# Your assignment
Output the whole listing below exactly, omitting the images.
============
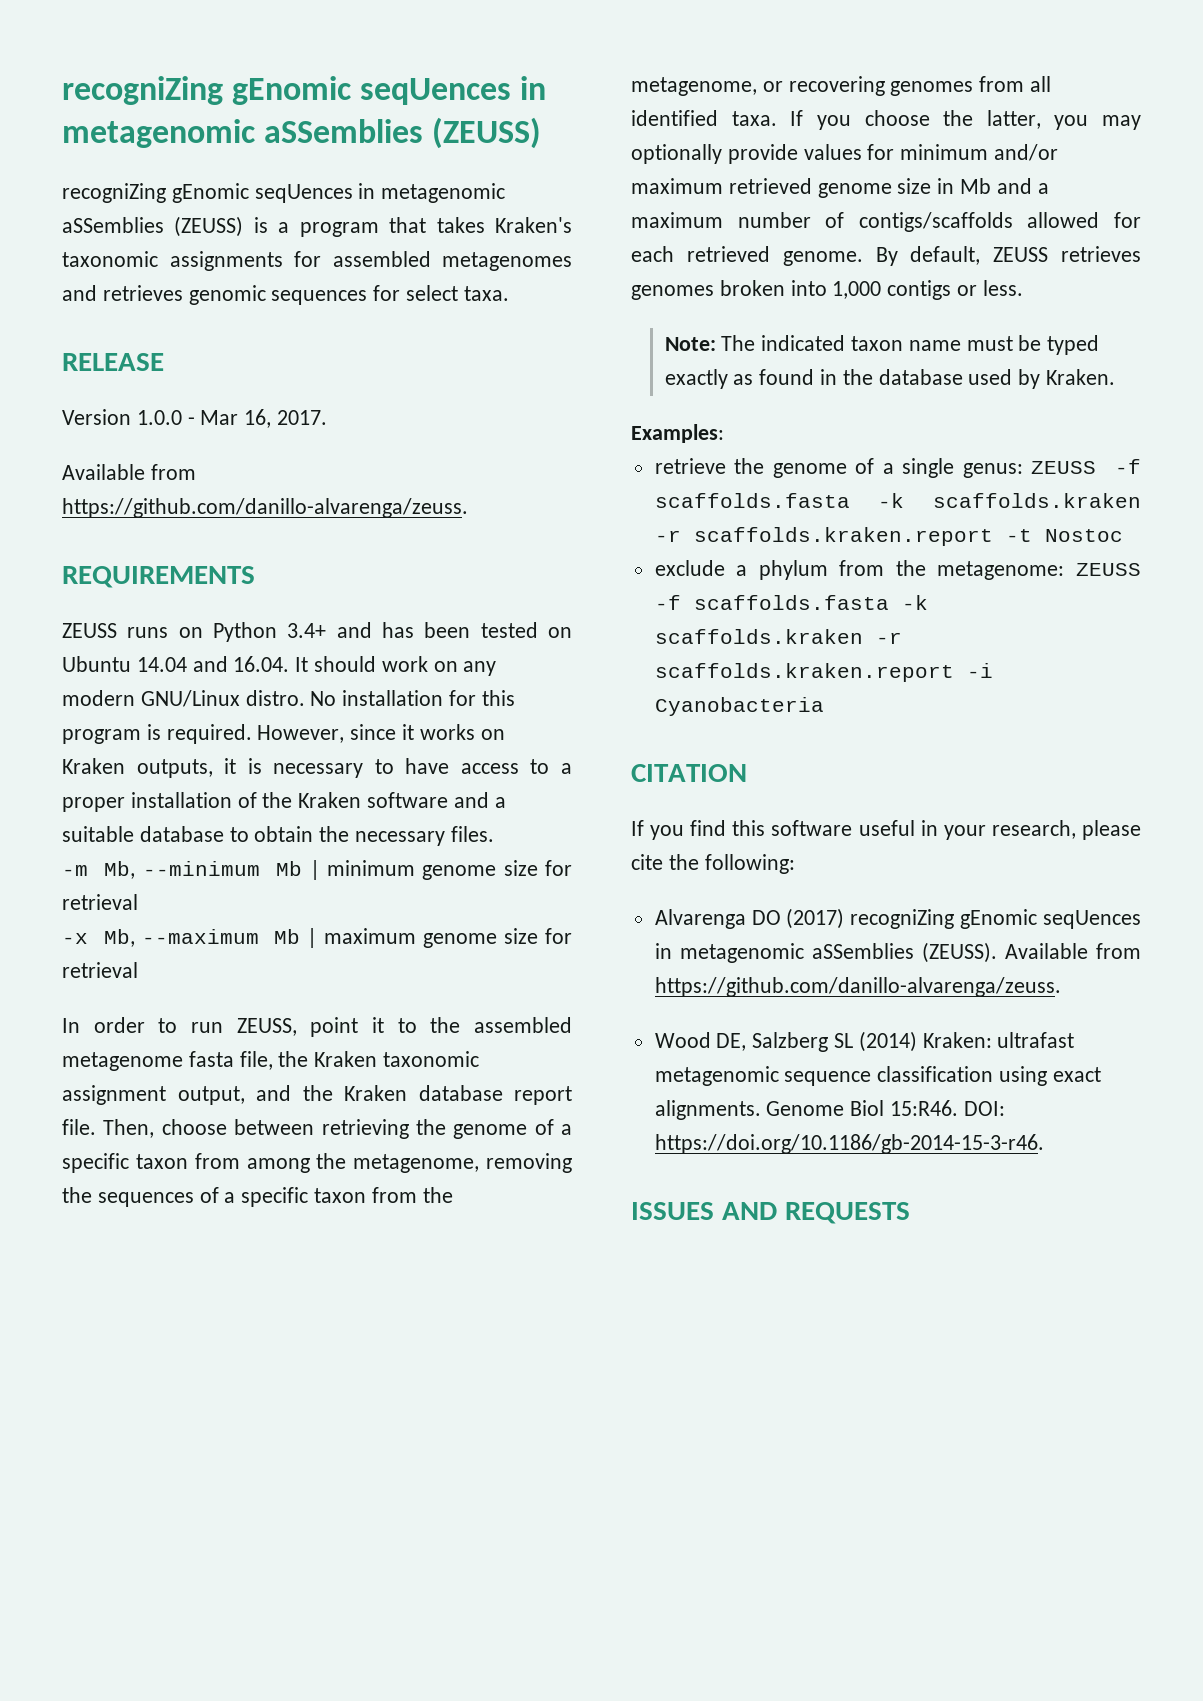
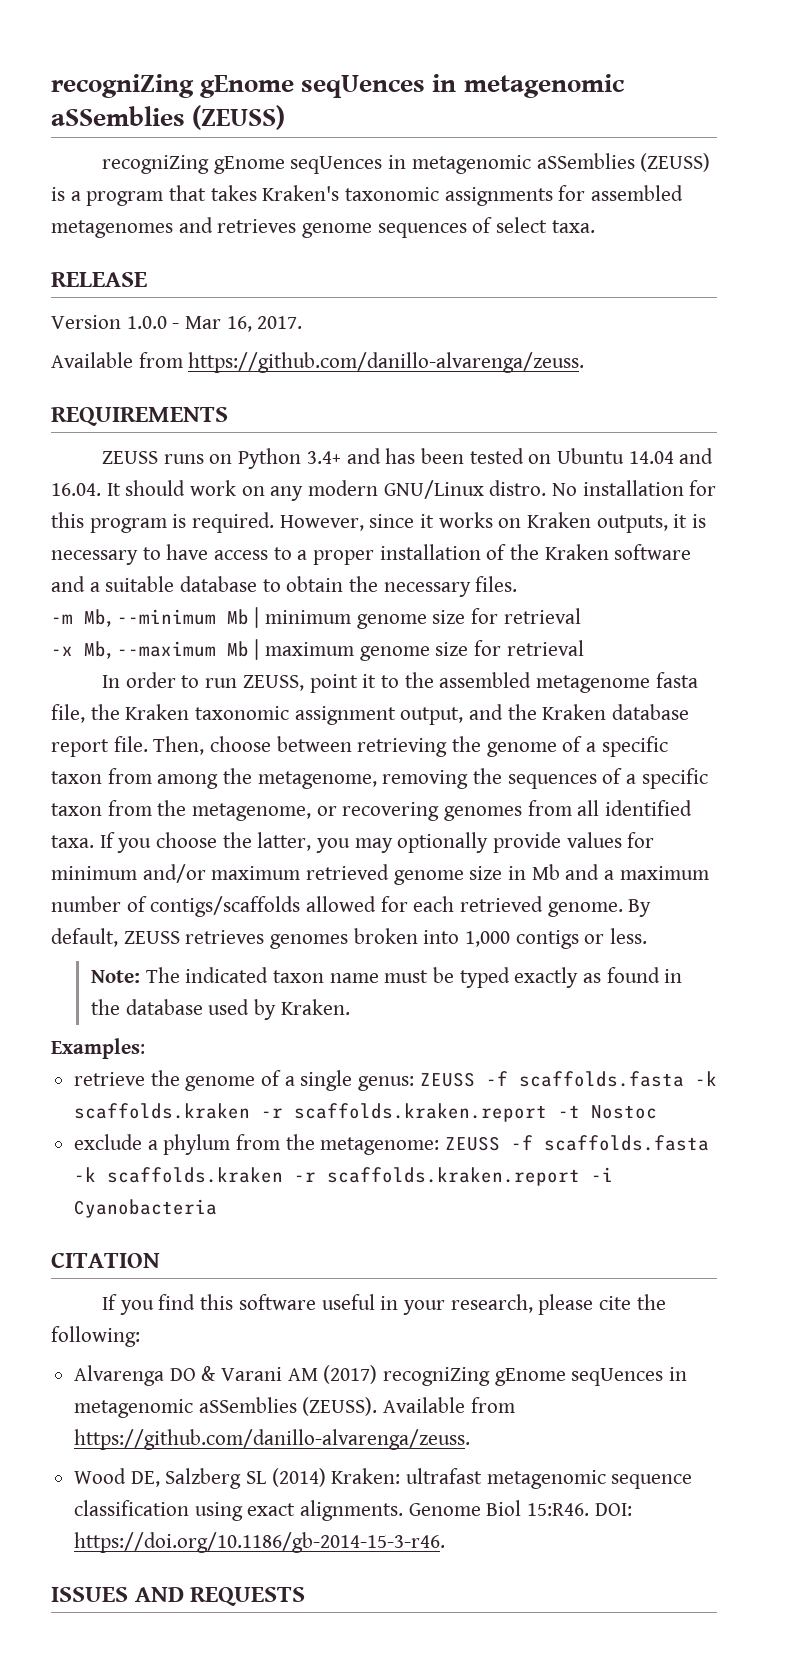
[62,76,352,105] recogniZing gEnomic -> [51,74,295,98] recogniZing gEnome
[171,183,249,203] gEnomic -> [213,156,285,174] gEnome
[188,285,401,305] genomic sequences for -> [302,217,493,238] genome sequences of
(781, 917) none -> [201,1366,318,1381] & Varani AM
[960,909,1038,929] gEnomic -> [494,1368,566,1386] gEnome

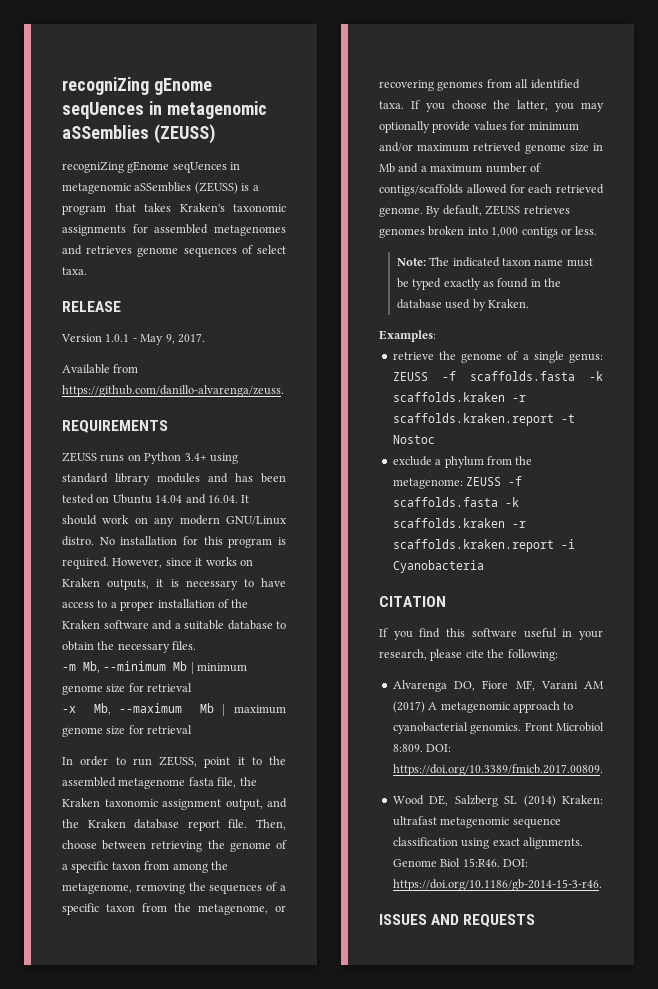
[126,316,252,332] 1.0.0 - Mar 16, -> [105,334,175,345] 1.0.1 - May 9,
(341, 457) none -> [209,453,238,464] [62,473,200,485] using standard library modules
[169,1365,688,1386] [74,1397,515,1418] [74,1429,471,1450] DO & Varani AM (2017) recogniZing gEnome seqUences in metagenomic aSSemblies (ZEUSS). Available from https://github.com/danillo-alvarenga/zeuss. -> [454,680,604,691] [392,701,574,713] [392,722,604,734] [392,744,452,752] [392,764,603,776] DO, Fiore MF, Varani AM (2017) A metagenomic approach to cyanobacterial genomics. Front Microbiol 8:809. DOI: https://doi.org/10.3389/fmicb.2017.00809.

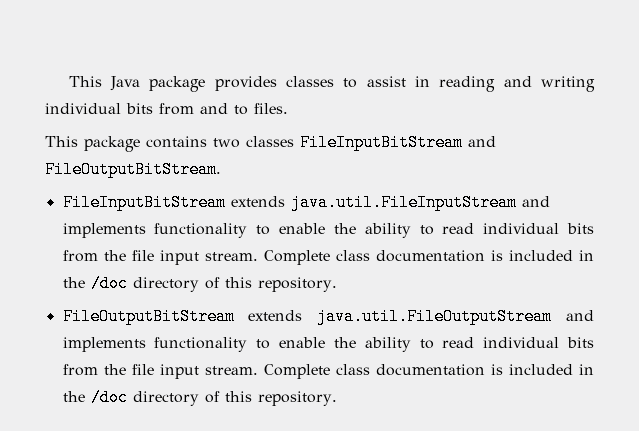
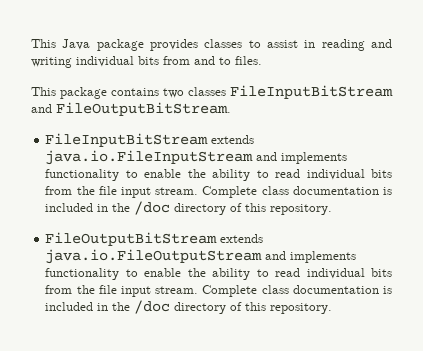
[290,194,517,211] java.util.FileInputStream -> [45,150,254,165] java.io.FileInputStream
[317,308,553,325] java.util.FileOutputStream -> [45,249,263,264] java.io.FileOutputStream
============
# Solution for this task
[62,76,352,105] recogniZing gEnomic -> [51,74,295,98] recogniZing gEnome
[171,183,249,203] gEnomic -> [213,156,285,174] gEnome
[188,285,401,305] genomic sequences for -> [302,217,493,238] genome sequences of
(781, 917) none -> [201,1366,318,1381] & Varani AM
[960,909,1038,929] gEnomic -> [494,1368,566,1386] gEnome

[126,316,252,332] 1.0.0 - Mar 16, -> [105,334,175,345] 1.0.1 - May 9,
(341, 457) none -> [209,453,238,464] [62,473,200,485] using standard library modules
[169,1365,688,1386] [74,1397,515,1418] [74,1429,471,1450] DO & Varani AM (2017) recogniZing gEnome seqUences in metagenomic aSSemblies (ZEUSS). Available from https://github.com/danillo-alvarenga/zeuss. -> [454,680,604,691] [392,701,574,713] [392,722,604,734] [392,744,452,752] [392,764,603,776] DO, Fiore MF, Varani AM (2017) A metagenomic approach to cyanobacterial genomics. Front Microbiol 8:809. DOI: https://doi.org/10.3389/fmicb.2017.00809.

[290,194,517,211] java.util.FileInputStream -> [45,150,254,165] java.io.FileInputStream
[317,308,553,325] java.util.FileOutputStream -> [45,249,263,264] java.io.FileOutputStream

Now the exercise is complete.